• [Work to complete] In the listing below, start your output at the line with "[887,396,977,410] frameworks ->" and end it after the line with "[337,537,401,548] onboarding ->", copying every line exactly.
---------------
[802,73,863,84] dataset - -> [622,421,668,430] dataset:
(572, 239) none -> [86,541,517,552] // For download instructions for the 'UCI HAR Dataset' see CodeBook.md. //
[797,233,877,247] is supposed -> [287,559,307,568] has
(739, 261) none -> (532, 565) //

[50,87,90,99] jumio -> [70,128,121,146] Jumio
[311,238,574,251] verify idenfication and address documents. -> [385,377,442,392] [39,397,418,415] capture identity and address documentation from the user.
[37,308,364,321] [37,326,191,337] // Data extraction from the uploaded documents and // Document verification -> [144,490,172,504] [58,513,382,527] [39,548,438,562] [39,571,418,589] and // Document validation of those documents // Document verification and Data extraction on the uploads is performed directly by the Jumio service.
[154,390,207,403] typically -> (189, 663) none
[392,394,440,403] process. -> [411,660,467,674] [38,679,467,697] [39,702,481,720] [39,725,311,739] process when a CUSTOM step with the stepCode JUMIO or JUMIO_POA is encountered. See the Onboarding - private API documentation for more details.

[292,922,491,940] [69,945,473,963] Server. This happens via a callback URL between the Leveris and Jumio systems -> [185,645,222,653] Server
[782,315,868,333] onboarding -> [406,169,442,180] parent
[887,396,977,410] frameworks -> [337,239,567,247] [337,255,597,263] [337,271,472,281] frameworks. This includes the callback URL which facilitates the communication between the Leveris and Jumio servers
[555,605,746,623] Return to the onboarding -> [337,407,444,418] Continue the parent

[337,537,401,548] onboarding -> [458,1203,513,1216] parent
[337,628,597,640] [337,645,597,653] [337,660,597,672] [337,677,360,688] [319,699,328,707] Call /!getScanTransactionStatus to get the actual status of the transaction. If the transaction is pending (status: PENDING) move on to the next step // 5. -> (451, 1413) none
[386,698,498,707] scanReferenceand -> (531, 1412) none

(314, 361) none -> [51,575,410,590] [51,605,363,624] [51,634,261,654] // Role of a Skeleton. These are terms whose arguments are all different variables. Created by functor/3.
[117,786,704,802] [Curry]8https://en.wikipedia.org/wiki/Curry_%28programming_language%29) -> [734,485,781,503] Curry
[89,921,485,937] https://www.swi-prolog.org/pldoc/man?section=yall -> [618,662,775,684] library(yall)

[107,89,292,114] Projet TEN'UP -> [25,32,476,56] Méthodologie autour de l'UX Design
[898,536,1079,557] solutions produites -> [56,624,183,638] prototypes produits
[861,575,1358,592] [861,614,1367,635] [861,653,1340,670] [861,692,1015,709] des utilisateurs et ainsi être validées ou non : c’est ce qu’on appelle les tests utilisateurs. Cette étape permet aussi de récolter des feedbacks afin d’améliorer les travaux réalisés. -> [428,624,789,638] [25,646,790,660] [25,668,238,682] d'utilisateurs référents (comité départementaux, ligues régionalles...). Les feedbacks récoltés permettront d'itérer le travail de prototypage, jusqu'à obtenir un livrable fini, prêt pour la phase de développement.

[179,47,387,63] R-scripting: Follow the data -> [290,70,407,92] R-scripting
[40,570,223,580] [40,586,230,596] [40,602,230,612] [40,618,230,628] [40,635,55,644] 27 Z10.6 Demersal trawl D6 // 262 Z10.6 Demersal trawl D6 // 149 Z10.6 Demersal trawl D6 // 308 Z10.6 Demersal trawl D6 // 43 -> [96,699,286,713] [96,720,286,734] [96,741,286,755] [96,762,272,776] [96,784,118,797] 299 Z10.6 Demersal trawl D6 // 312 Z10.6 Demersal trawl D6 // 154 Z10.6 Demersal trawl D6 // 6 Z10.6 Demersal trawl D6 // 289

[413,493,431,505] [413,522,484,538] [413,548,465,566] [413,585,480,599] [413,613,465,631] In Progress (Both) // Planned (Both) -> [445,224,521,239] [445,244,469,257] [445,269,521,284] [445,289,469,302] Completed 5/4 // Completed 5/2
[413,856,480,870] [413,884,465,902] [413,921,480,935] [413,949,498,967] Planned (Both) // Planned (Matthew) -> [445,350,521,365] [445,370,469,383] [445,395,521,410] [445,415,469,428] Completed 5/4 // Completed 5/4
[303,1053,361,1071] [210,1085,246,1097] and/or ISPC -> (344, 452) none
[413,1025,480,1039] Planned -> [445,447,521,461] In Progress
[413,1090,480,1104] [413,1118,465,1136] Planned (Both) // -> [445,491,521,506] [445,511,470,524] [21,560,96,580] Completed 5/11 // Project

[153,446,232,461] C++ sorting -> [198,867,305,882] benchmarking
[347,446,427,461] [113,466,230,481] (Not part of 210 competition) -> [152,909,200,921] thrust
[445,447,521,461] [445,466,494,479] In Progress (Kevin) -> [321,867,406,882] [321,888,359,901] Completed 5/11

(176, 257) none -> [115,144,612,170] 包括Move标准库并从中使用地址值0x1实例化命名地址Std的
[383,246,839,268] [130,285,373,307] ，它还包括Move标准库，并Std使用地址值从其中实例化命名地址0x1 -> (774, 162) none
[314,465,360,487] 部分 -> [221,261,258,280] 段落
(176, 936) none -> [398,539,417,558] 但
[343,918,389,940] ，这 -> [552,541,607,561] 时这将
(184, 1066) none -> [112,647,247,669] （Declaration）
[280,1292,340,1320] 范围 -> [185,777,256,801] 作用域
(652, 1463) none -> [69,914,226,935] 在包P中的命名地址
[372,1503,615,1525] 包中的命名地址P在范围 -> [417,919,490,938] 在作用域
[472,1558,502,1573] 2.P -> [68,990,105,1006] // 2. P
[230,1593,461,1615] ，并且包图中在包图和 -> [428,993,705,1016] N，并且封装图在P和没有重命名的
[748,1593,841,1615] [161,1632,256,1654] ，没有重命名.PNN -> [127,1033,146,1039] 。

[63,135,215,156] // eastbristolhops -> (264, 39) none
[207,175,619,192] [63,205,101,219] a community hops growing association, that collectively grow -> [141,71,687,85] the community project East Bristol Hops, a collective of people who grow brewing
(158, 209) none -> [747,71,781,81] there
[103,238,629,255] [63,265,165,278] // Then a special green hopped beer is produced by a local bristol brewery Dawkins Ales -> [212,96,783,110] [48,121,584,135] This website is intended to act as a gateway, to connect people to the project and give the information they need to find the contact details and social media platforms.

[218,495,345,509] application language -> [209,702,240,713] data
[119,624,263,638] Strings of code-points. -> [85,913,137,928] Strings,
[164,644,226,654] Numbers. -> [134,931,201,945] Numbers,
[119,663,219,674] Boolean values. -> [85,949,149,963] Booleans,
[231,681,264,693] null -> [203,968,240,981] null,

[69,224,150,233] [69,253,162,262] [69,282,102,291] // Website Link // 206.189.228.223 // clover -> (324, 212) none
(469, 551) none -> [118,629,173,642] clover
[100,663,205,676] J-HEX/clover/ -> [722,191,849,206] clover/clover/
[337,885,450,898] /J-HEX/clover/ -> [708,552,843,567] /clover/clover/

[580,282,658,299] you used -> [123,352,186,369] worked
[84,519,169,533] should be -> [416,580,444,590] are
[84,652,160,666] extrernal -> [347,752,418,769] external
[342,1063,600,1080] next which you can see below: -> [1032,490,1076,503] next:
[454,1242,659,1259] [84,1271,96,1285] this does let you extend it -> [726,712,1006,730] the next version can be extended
---------------
• [Output of the task]
[887,396,977,410] frameworks -> [337,239,567,247] [337,255,597,263] [337,271,472,281] frameworks. This includes the callback URL which facilitates the communication between the Leveris and Jumio servers
[555,605,746,623] Return to the onboarding -> [337,407,444,418] Continue the parent

[337,537,401,548] onboarding -> [458,1203,513,1216] parent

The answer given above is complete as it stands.